(Data excerpts)
------------------------------------------------------------------------

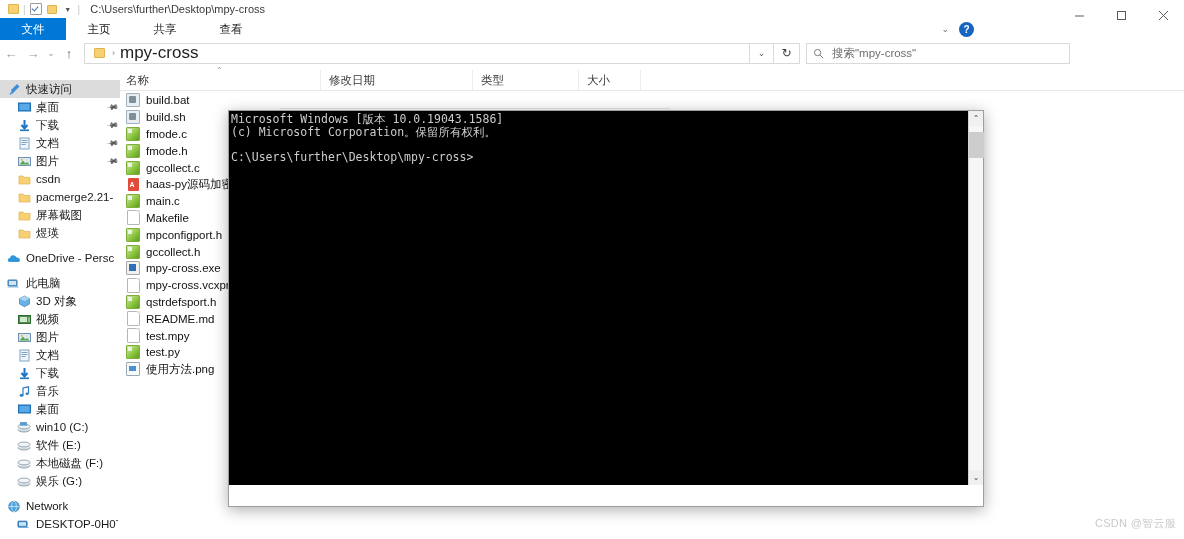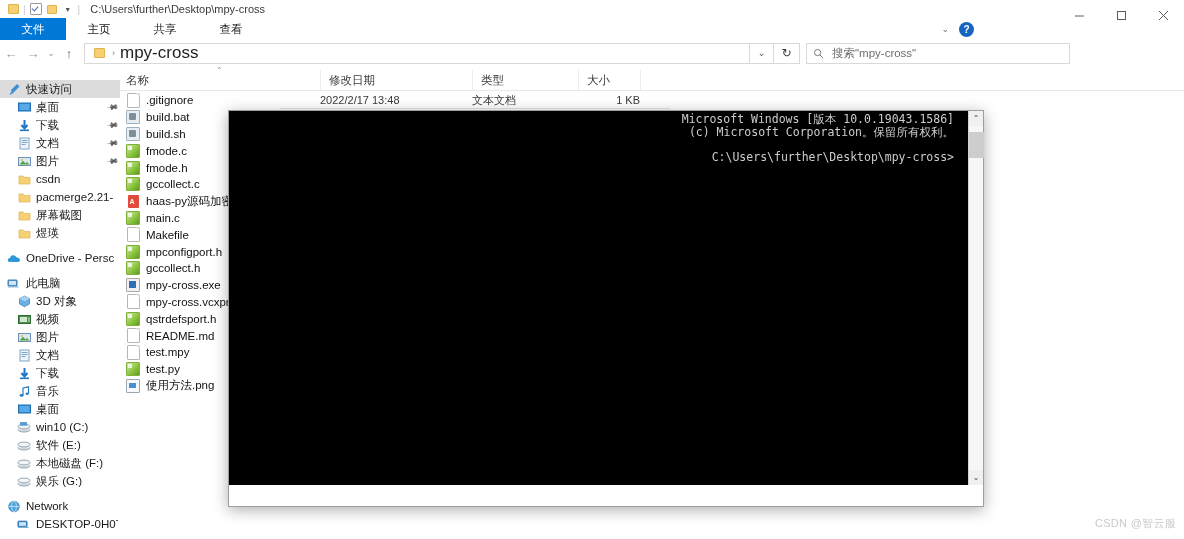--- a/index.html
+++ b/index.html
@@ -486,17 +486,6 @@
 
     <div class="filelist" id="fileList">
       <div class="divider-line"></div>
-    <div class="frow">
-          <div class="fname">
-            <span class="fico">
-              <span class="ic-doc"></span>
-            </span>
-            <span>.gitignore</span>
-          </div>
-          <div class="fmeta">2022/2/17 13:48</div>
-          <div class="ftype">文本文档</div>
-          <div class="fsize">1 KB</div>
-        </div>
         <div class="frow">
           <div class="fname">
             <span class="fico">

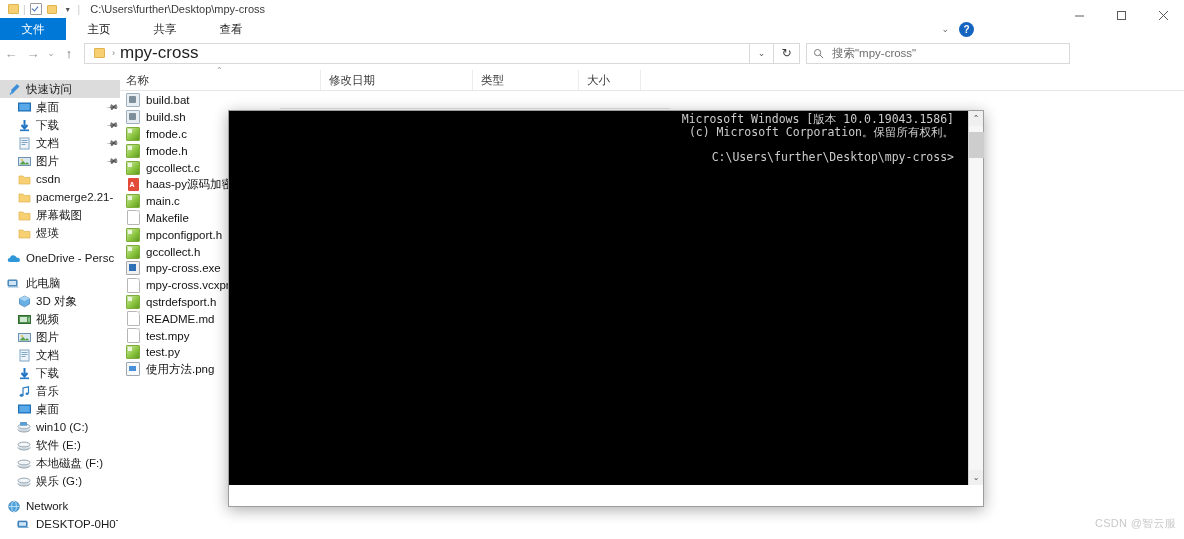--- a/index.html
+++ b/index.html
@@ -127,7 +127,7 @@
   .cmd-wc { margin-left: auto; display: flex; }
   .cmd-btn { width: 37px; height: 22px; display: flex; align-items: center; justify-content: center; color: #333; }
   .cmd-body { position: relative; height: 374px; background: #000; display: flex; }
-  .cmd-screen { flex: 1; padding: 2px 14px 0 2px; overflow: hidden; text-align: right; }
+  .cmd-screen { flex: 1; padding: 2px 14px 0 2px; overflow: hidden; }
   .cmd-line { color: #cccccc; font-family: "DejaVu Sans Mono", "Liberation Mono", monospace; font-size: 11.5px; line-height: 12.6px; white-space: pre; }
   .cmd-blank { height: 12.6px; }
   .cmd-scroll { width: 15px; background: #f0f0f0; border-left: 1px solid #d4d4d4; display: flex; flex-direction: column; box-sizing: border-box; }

------------------------------------------------------------------------

YOUR GOAL: Lines holding the word "span" should be counted across the entries; state only how many there are.

WRITTEN SOLUTION: 5